Nog een verlengstuk aan voorjaar
De allrounder van Team Sky weet bovendien van geen ophouden, want in de Ardennen breidt hij nog een verlengstuk aan zijn voorjaar. “Ik begin de vermoeidheid wel wat te voelen, maar ik ben nog steeds gemotiveerd en zal ook blijven knokken. Ik neem de Waalse Pijl en Luik-Bastenaken-Luik er graag bij. De kasseiklassiekers waren heel plezant om te rijden, maar de Waals Pijl vond ik ook een heel mooie koers. En pas na Luik-Bastenaken-Luik kon ik weten welke koersen me nu het beste liggen en waar ik me in de toekomst op wil toeleggen. Je moet ze eerst eens allemaal hebben gereden, vind ik.”
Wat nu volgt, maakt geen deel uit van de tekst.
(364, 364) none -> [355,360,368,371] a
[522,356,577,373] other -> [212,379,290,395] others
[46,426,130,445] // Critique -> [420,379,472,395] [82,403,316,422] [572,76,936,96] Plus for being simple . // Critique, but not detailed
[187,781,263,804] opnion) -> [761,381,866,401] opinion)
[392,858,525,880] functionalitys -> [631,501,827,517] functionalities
“Sommigen zien mij als de grootste Italiaanse kanshebber op klassieke winst in de toekomst, maar daar sta ik niet echt bij stil. Ik doe gewoon elke keer mijn best. We hebben trouwens nog sterke Italiaanse renners, zoals Colbrelli en Felline. Ik denk niet dat ik de enige Italiaan ben die kan winnen in het voorjaar.”
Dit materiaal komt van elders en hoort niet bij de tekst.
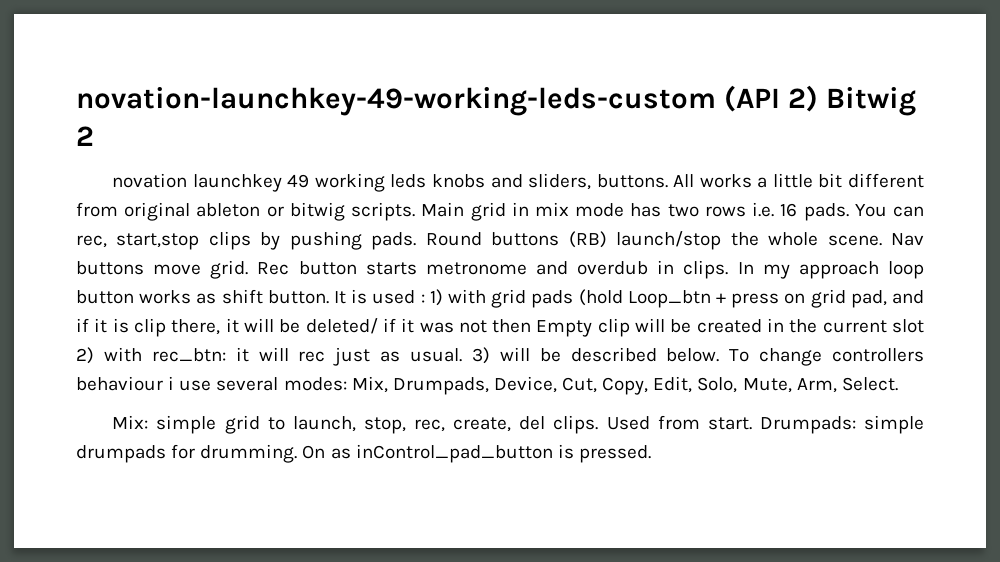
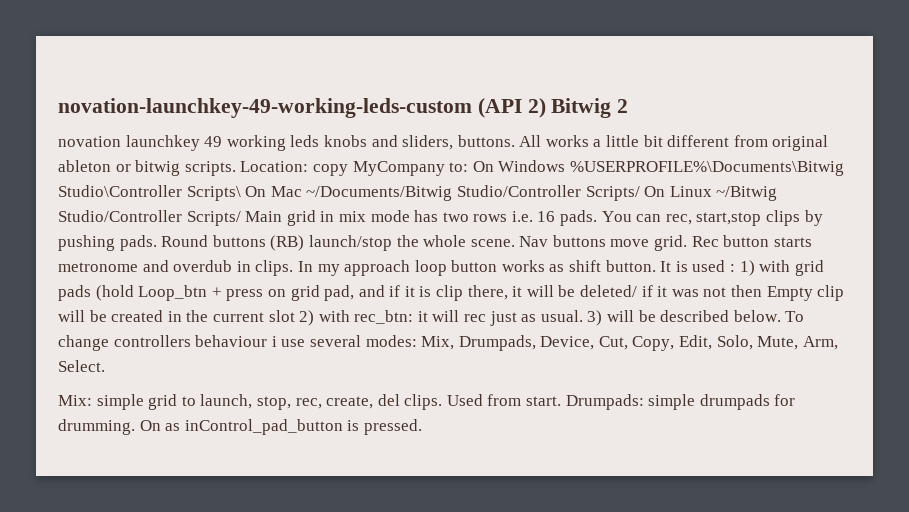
(416, 211) none -> [240,160,844,176] [58,185,778,201] [58,210,241,226] Location: copy MyCompany to: On Windows %USERPROFILE%\Documents\Bitwig Studio\Controller Scripts\ On Mac ~/Documents/Bitwig Studio/Controller Scripts/ On Linux ~/Bitwig Studio/Controller Scripts/

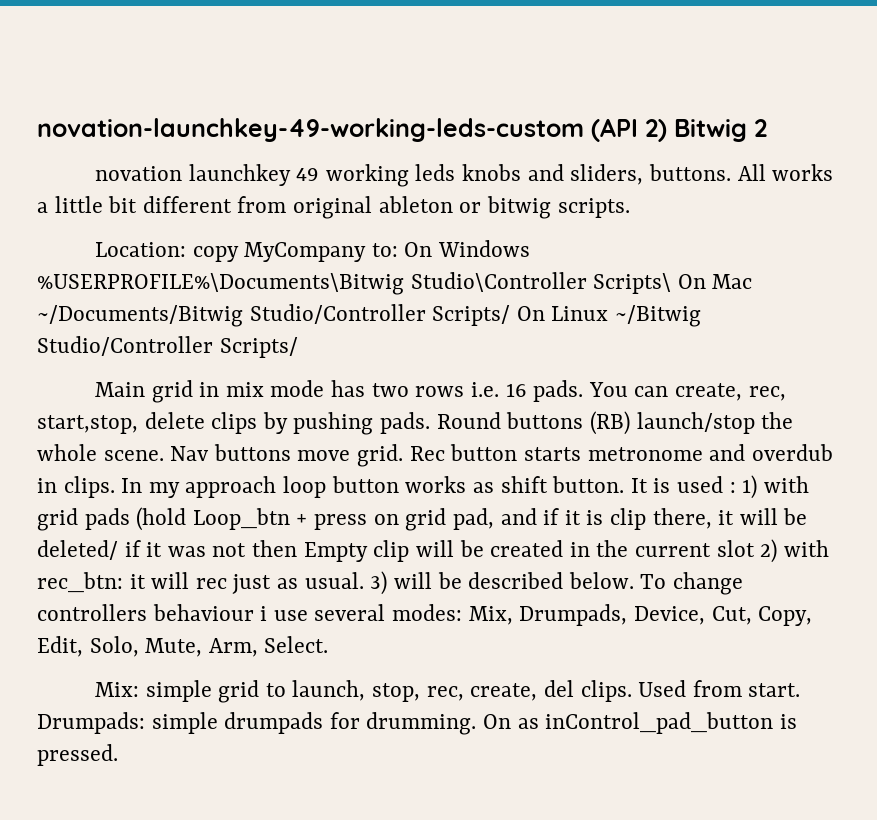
(236, 168) none -> (630, 208) //
(241, 218) none -> (298, 347) //
[665,212,762,226] rec, start,stop -> [674,383,786,401] [37,412,205,434] create, rec, start,stop, delete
“Mijn favoriete koersen zijn eigenlijk de grote rondes. Al weet ik niet of die me goed zullen liggen. Het is een droom om daar goed te presteren, maar waarschijnlijk zal het bij dromen blijven en zal ik me in de toekomst concentreren op eendagskoersen. Bij de beloften was ik in alles wel vrij goed, maar bij de profs is dat een andere zaak. Het lijkt me moeilijk om in 1 en hetzelfde seizoen te gaan voor eendagsedstrijden én rittenkoersen. Als je wil winnen tenminste. Ik rijd hierna ook nog de Ronde van Romandië, maar zal geen rol spelen in het eindklassement. Daarna volgt een korte rustperiode. Ik denk dat ik dat wel verdiend zal hebben.”
Appelbomen in Trente
Moscon blijft dus eerder nuchter bij de grote verwachtingen. Zijn opvoeding zal daar wel voor iets tussen zitten. Hij is opgegroeid in een bescheiden gezin, op een appelkwekerij in Trente. “Ik heb erg genoten van mijn jeugd. Het was leuk om op te groeien tussen de appelbomen. Er was altijd wel iets te doen en je was vaak buiten. Ik had ook 3 oudere zussen, maar dat viel best mee. Er was een behoorlijk leeftijdsverschil en we kwamen goed overeen. Ik denk zelfs, als ik kan kiezen, dat ik ook vier kinderen wil. Dan ben je nooit dan alleen.” (lacht)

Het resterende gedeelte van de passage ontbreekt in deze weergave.